DocketNumber: File No. CV990421034S
Citation Numbers: 738 A.2d 1171, 46 Conn. Super. Ct. 110, 46 Conn. Supp. 110, 1999 Conn. Super. LEXIS 997
Judges: BLUE, J.
Filed Date: 4/15/1999
Status: Precedential
Modified Date: 4/14/2017
This breach of contract action has been brought by a Canadian resident against an Ohio corporation in a Connecticut court. Although, as this bare statement of facts implies, this scenario raises serious questions of jurisdiction, venue, and forum non conveniens, the motion to dismiss now before the court must, after a full consideration of all of the relevant facts, be denied.

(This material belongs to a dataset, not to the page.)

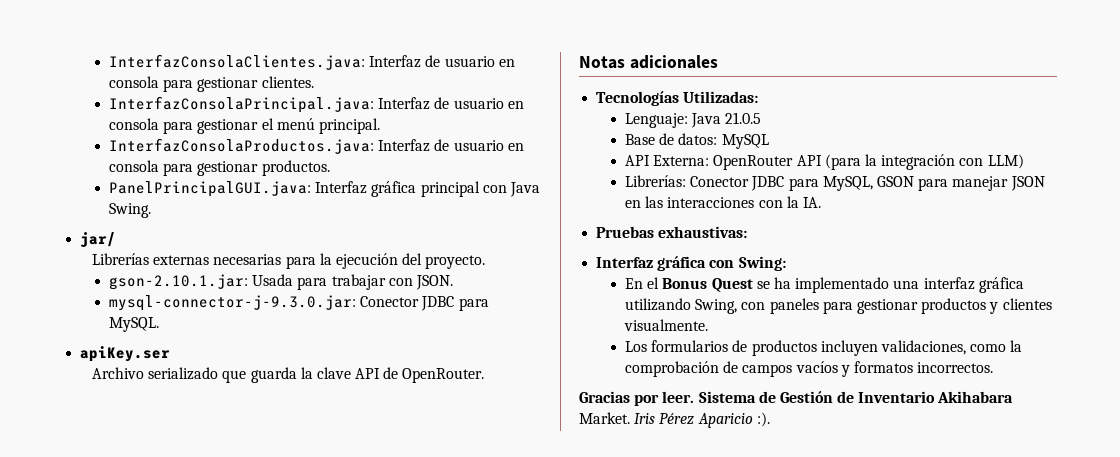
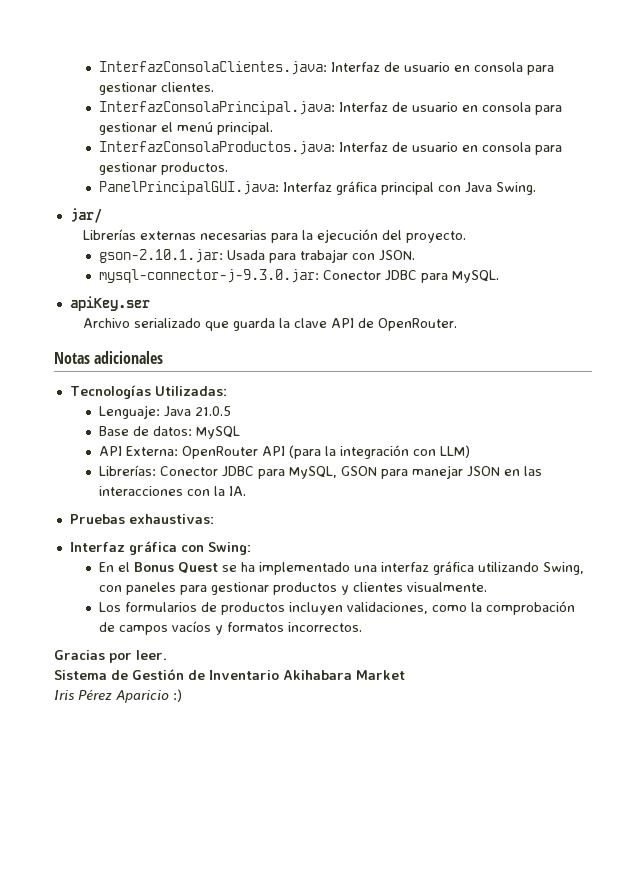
- Gracias por leer. Sistema de Gestión de Inventario Akihabara Market. Iris Pérez Aparicio :).
+ Gracias por leer.
+ Sistema de Gestión de Inventario Akihabara Market
+ Iris Pérez Aparicio :)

The facts have been submitted by the parties in the form of affidavits and documents. The parties declined an invitation to submit testimonial evidence. The record establishes that on September 1, 1996, the plaintiff, Ellis Betensky, entered into a contract (the contract) with a corporation known as Opcon Associates, Inc. (Opcon I). Betensky was (and is) a resident of Canada. Opcon I (which, as will be seen, is not the "Opcon Associates, Inc." that appears as the defendant in this case) was *Page 111 a Connecticut corporation with its principal place of business in Ohio. There is no evidence as to where the contract was negotiated or signed, but neither party claims that these events occurred in Connecticut.
Betensky was an inventor of optical lenses used in large projection television sets. Opcon I was an optical design service firm founded in 1969 by Betensky and two other persons not parties to the present controversy. Opcon I maintained its place of business in Connecticut from 1969 to 1980, when it moved to New York. Opcon I moved its offices to Betensky's residence in Redding in 1985. The corporate offices remained in Connecticut until 1994, when Betensky moved to Canada and Opcon I moved to Ohio.
The contract was a buy-out agreement between Betensky, who was selling his interest in Opcon I, and Opcon I and two other shareholders, both Ohio residents, who were purchasing Betensky's interest. Part of the contract dealt with a 1979 agreement between Opcon I and a separate corporation known as U.S. Precision Lens, Inc. (Precision). This part of the contract required Opcon I to request Precision to remit certain royalties directly to Betensky. A second part of the contract assigns Betensky certain "CRT Royalties." "CRT" is an acronym for "cathode ray tubes." The contract defines "CRT Royalties" as meaning royalties "[p]ayable or paid on or after September 1, 1996" to Opcon I and its shareholders. The contract additionally requires that Opcon I reimburse Betensky "for his reasonable expenses incurred in connection with his employment by [Opcon I] through August 31, 1996." The contract finally provides that: "This Agreement will be governed by the laws of the State of Connecticut." The contract does not contain a choice of forum clause.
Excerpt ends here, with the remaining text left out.